Surveying the Masters

‘Modernism and Impressionism’ exhibition spans the historical avant-garde

CAROL CHEH Arts & Entertainment

The modern era in art, stretching roughly from the mid-18th to the mid-20th century, could be said to comprise a long series of bold statements, each aimed at carrying artistic practice into uncharted territories. As industrialization created a new middle class and an urbanized society, artists responded to the changing environment with new ways of seeing and rendering.

At Heather James Fine Art in Palm Desert, the exhibition Masters of Modernism and Impressionism surveys many of the movements that made the avant-garde so exciting. The robust show of approximately 25 works features examples from the Impressionist, Post-Impressionist, Fauvist, and Cubist eras, among others — an opportunity to view a span of historical avant-garde works side by side.

The short-lived but highly influential Fauvist movement built on the achievements of the Impressionists by foregoing naturalistic renditions in favor of intensely vivid, high-contrast colors. The Heather James exhibition includes a striking work by Kees van Dongen, a Dutch artist who became a core member of the Paris-based Fauves. Van Dongen loved the glamour of Parisian life and was known for his sometimes-racy portraits of fashionable society women. Recuerdo de Toledo (1908), with its wistful title and apparent setting on the outskirts of a Spanish town, is a moving example of the artist’s work with nudes, featuring subtle manipulations of green and yellow highlights against a rich blue background.

While the great Fernand Léger is considered a major figure in the Cubist movement, the actual trajectory of his career was multifaceted, absorbing influences from Fauvism, futurism, Surrealism, neo-classicism, and social realism. The breadth of his oeuvre shows he was a fiercely independent artist who consistently hewed to his own vision. La racine noire et fragment d’objets (The black root and fragments of objects), dated between 1943 and 1950, was painted close to the end of his life, yet it shows no decline in the rigor of his practice. An abstract work that references organic and man made objects, the painting marries the flat planes of Cubism with the free association of Surrealism.

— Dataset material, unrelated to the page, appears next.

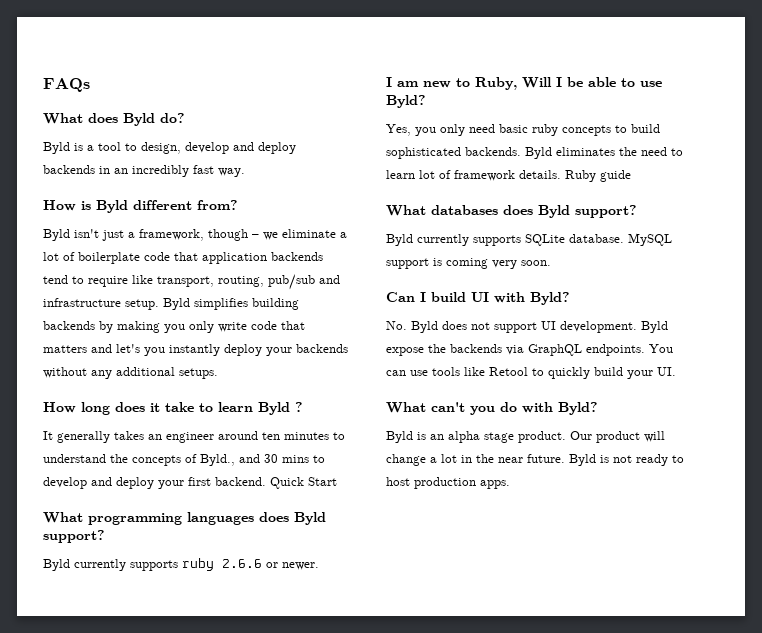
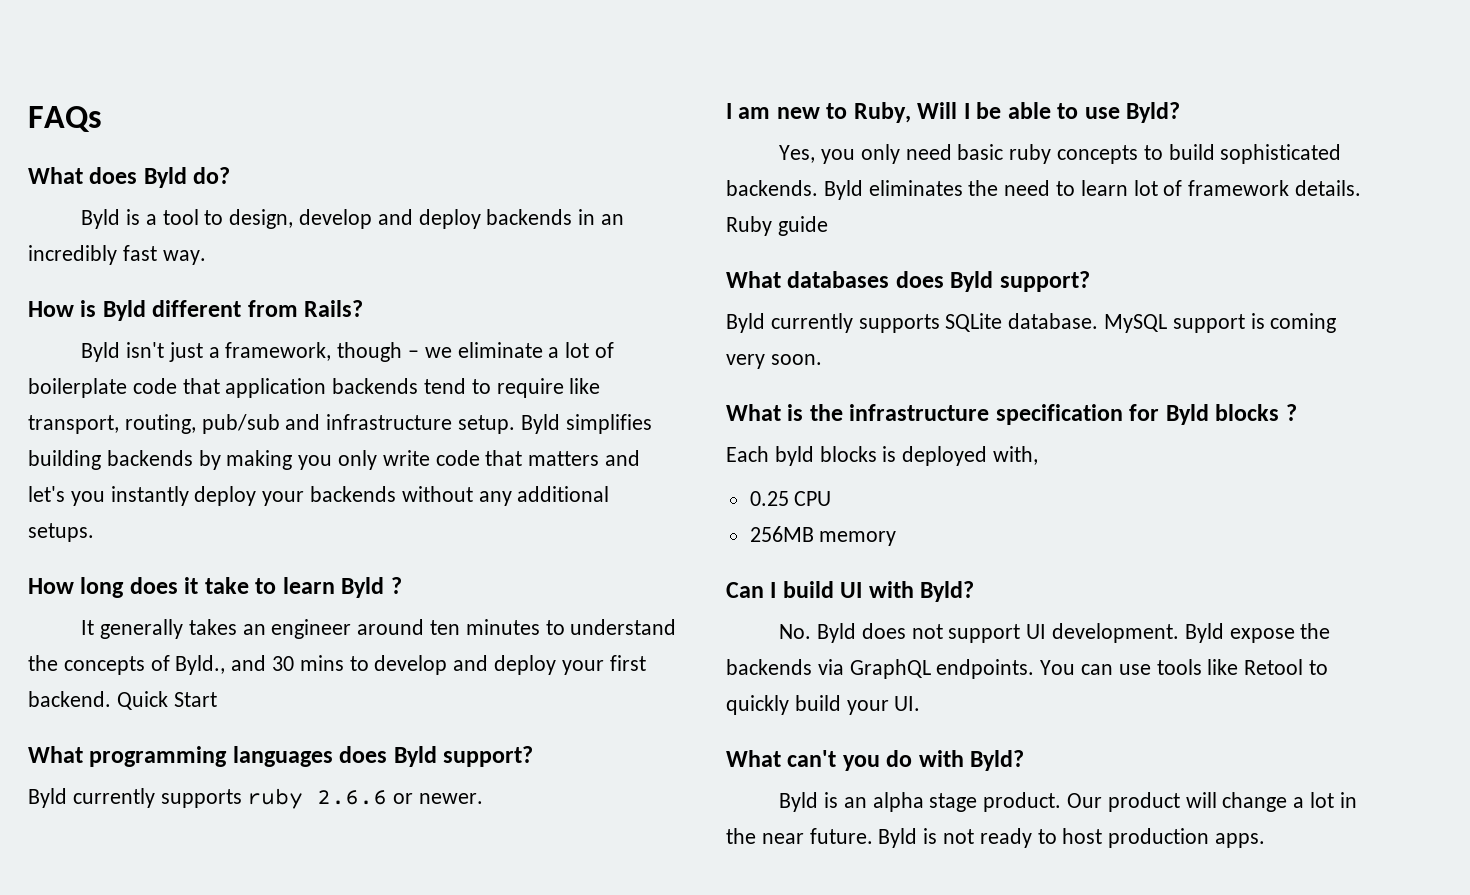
[197,200,238,210] from? -> [247,300,364,317] from Rails?
(551, 263) none -> [726,404,1297,425] [726,446,1039,466] [749,491,832,506] [749,526,897,546] // What is the infrastructure specification for Byld blocks ? // Each byld blocks is deployed with, // 0.25 CPU // 256MB memory

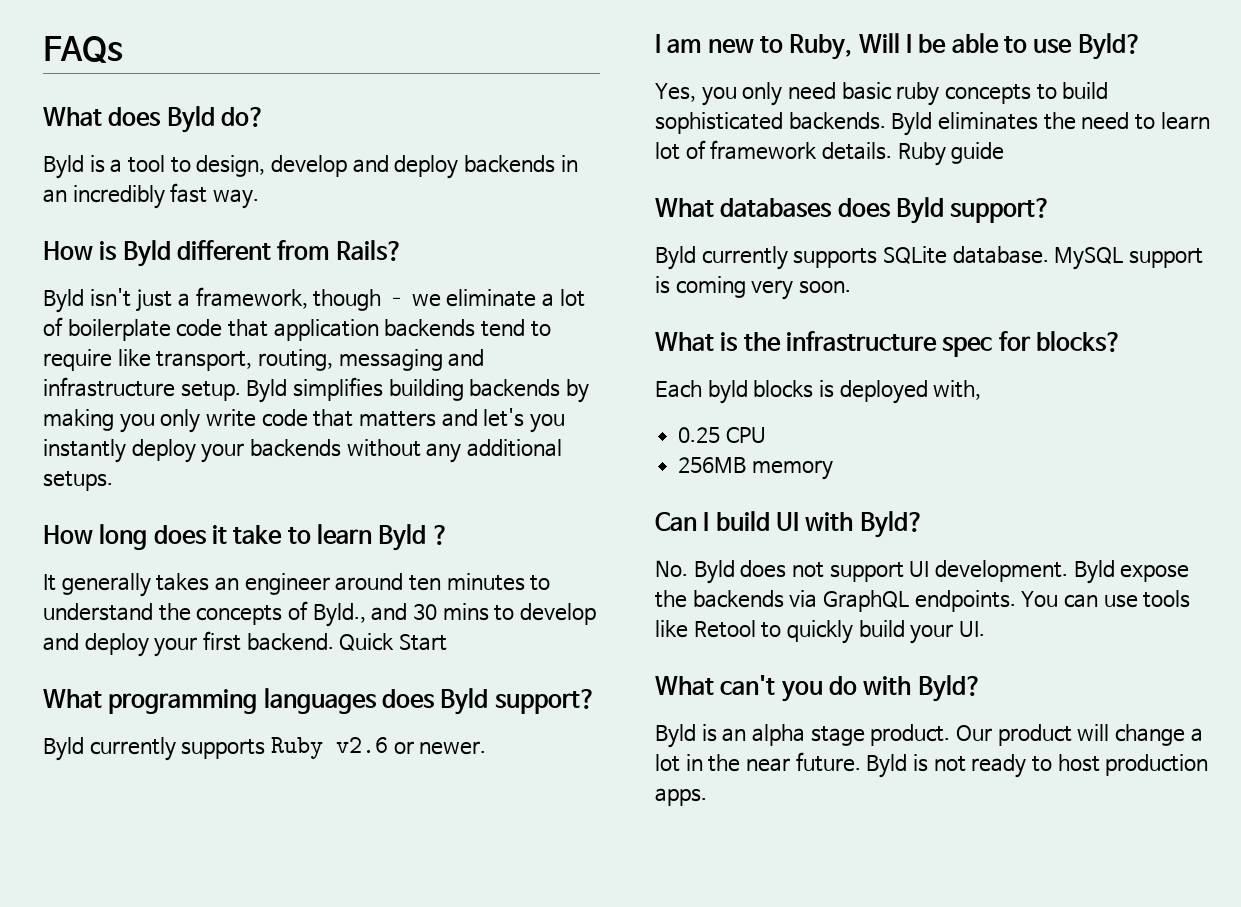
[201,414,280,434] pub/sub -> [338,349,443,371] messaging
[247,788,388,809] ruby 2.6.6 -> [270,737,388,759] Ruby v2.6
[995,404,1297,425] specification for Byld blocks ? -> [942,331,1123,357] spec for blocks?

Heather James Fine Art, which also shows contemporary artists, appears intent on making an annual tradition of bringing Old Masters exhibitions to the Coachella Valley; the gallery published a book documenting last year’s Picasso exhibition. As gallery curator Chip Tom sees it, the Old Masters are not only a popular draw in their own right, but also they shed useful light on the practices of artists working today.

As if to prove this point, Masters of Modernism and Impressionism opened in November along-side Evocatecture, an intriguing group show of contemporary artists who use architectural forms as a lens through which to view psycho-logical states, cultural mores, and political frameworks. The five featured artists include the German-born Stefan Kürten, whose densely layered paintings investigate the failed dreams of the bourgeois world, and Naomi Safran-Hon, an expatriate Israeli artist who explores the ways in which landscape constructs identity in her conflict-ridden home country. These contemporary struggles offer a fascinating complement to the formal innovations of previous eras.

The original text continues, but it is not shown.